The financial leadership suites of major corporations are increasingly becoming the front lines for artificial intelligence strategy, a significant evolution from earlier, more experimental phases. This shift places CFOs at the heart of enterprise AI adoption, moving beyond mere budgetary oversight to active strategic partnership. Insights from finance chiefs at companies like Dataminr, Adobe, and Huntington Bancshares reveal a multifaceted approach to integrating AI, balancing innovation with risk and efficiency.

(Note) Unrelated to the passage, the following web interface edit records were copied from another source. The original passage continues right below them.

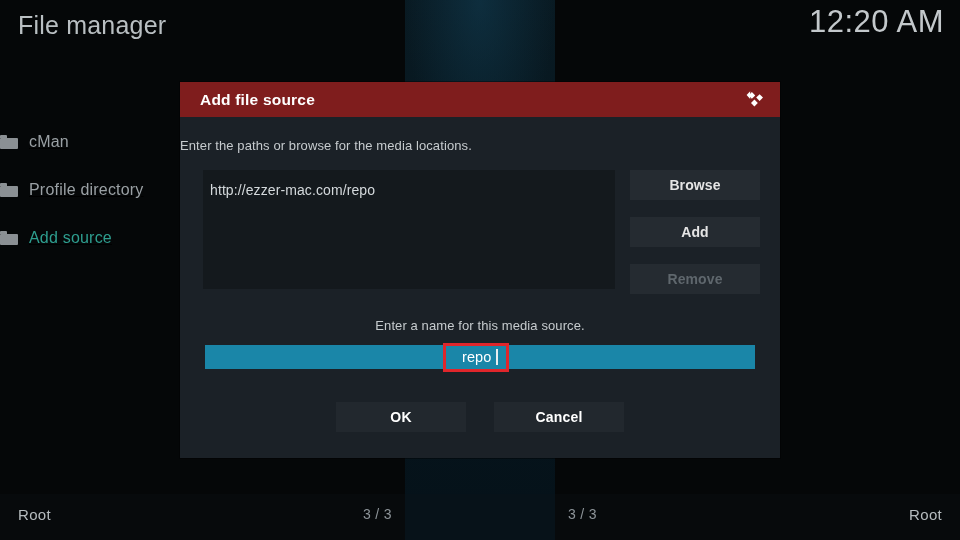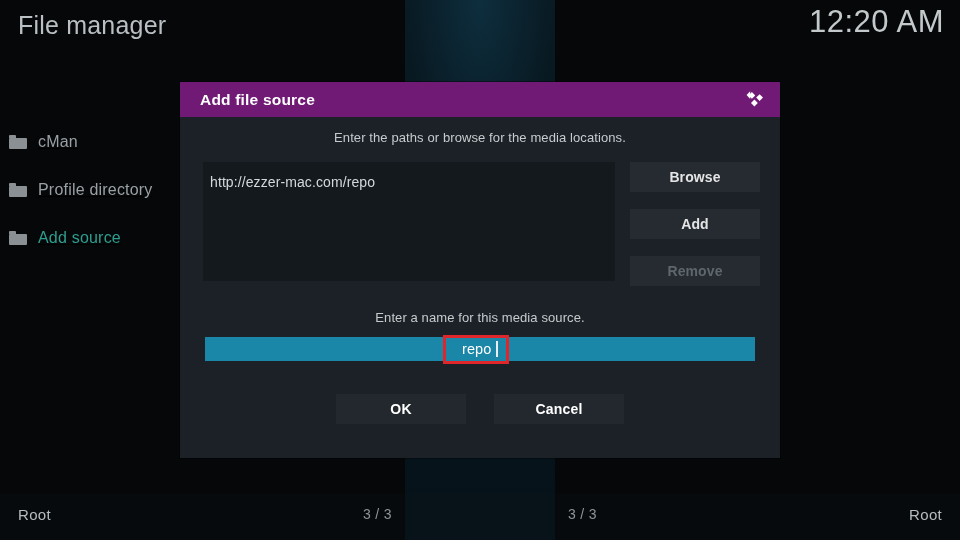--- a/index.html
+++ b/index.html
@@ -67,7 +67,7 @@
     box-shadow:0 0 0 1px rgba(0,0,0,.35);
   }
   .dlg-title-bar {
-    position:relative; height:35px; background:#701a75;
+    position:relative; height:35px; background:#7f1d1d;
     display:flex; align-items:center;
   }
   .dlg-title {

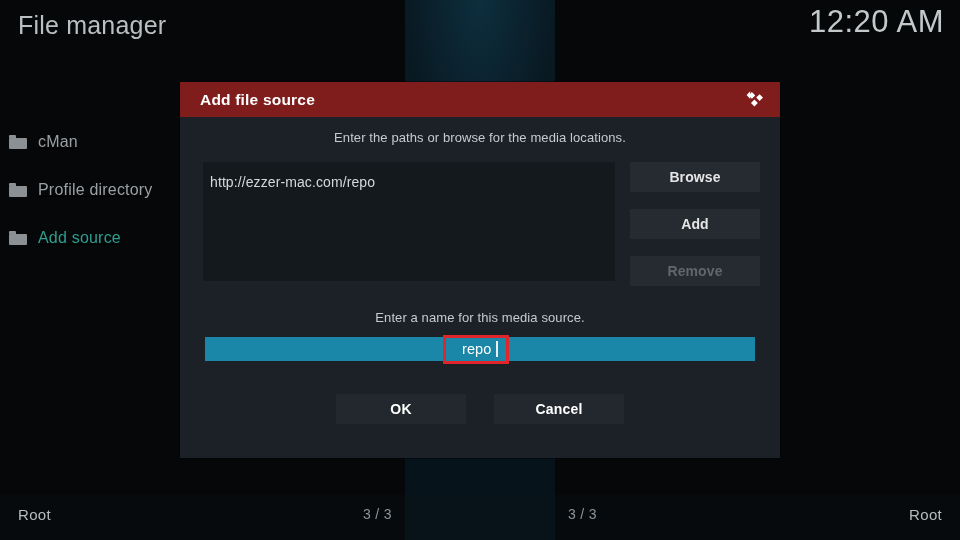--- a/index.html
+++ b/index.html
@@ -43,7 +43,6 @@
   .sidebar { position:absolute; left:0; top:118px; width:200px; }
   .side-item {
     position:relative; height:48px; display:flex; align-items:center;
-    padding-left:9px;
     text-decoration:underline;
   }
   .folder-icon { width:18px; height:14px; position:relative; margin-right:11px; flex:0 0 auto; }

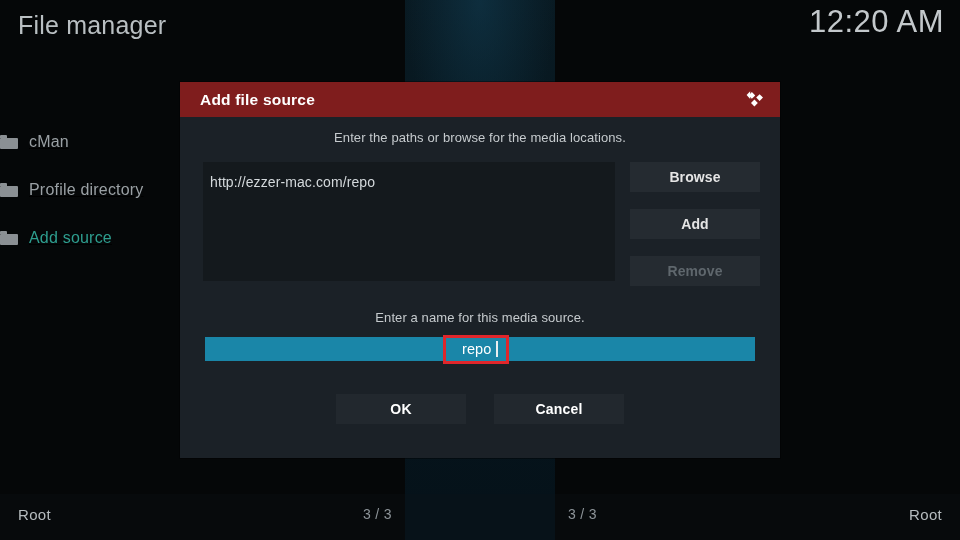--- a/index.html
+++ b/index.html
@@ -76,8 +76,8 @@
   .kodi-logo { position:absolute; right:14px; top:6px; width:24px; height:24px; }
 
   .dlg-hint {
-    text-align:center; font-size:13px; color:#c6cbce;
-    margin-top:13px; letter-spacing:.1px;
+    font-size:13px; color:#c6cbce;
+    margin-top:21px; letter-spacing:.1px;
   }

At Dataminr, AI is not merely an initiative; it’s a foundational element of annual planning and a constant consideration in budget allocation, as noted by CFO Tiffany Buchanan. She emphasizes AI adoption as a non-negotiable across all operational functions, leveraging native capabilities within modern SaaS platforms and accessible AI tools. This perspective reframes the CFO’s role, positioning them as a strategic partner to the CEO, directly influencing capital deployment towards growth and efficiency-driven AI endeavors. The company’s approach underscores a belief that AI is now a ubiquitous enabler, not a specialized project.
Dan Durn, CFO and EVP of finance, technology, security, and operations at Adobe, articulates his company’s AI strategy through the lens of enhancing “organizational velocity.” He describes this as compressing the timeline from initial insight to actionable outcomes within Adobe’s data-rich environment. Durn highlights that integrating AI throughout operations allows teams to identify crucial signals more rapidly and respond with greater effectiveness. However, he cautions that technological integration alone is insufficient for success. A supportive culture, a commitment to continuous learning, and leaders who prioritize intellectual curiosity over rigid playbooks are equally vital components.
For Zachary Wasserman, CFO at Huntington Bancshares, the landscape of AI adoption within a highly regulated banking environment presents a distinct set of challenges. He points out that the rapid advancement of model capabilities means even a slight delay in implementation can result in a significant competitive disadvantage. To navigate this, Huntington has developed a generative AI risk framework, systematically prioritizing use cases based on their risk level and mandating human oversight for applications with higher impact. This structured approach allows the bank to pursue AI innovation while adhering to stringent regulatory requirements and managing potential pitfalls.
These executive viewpoints collectively illustrate a broader trend: finance organizations are transitioning from tentative AI experimentation to deliberate execution. Sommer Frazier, managing director of finance transformation at KPMG US, observes that while many companies have adopted some form of AI, a significant number struggle to move beyond pilot projects to scaled deployment. Common obstacles identified include issues with data quality, inadequate governance structures, infrastructure deficiencies, talent shortages, and cybersecurity concerns. Frazier underscores the critical need for finance leaders to champion data stewardship, establishing robust standards and governance frameworks. While business teams maintain day-to-day accountability for their data, finance plays a crucial role in setting the overarching strategy and ensuring data integrity.
Generative AI, once a niche technology, has rapidly become embedded in everyday enterprise tools, from productivity software to core financial systems. Finance teams are now leveraging it for practical applications such as summarizing meetings, drafting variance commentary, analyzing contracts at scale, and identifying patterns in pricing and payment terms to enhance financial performance. Looking ahead, Frazier predicts that by 2026, the industry will see a notable shift toward scaled AI agent orchestration. This future state envisions employees managing networks of AI agents, rather than discrete processes, freeing up finance talent for more complex analysis and strategic decision-making. This evolution suggests a profound reallocation of human capital towards higher-value tasks, fundamentally reshaping the finance function.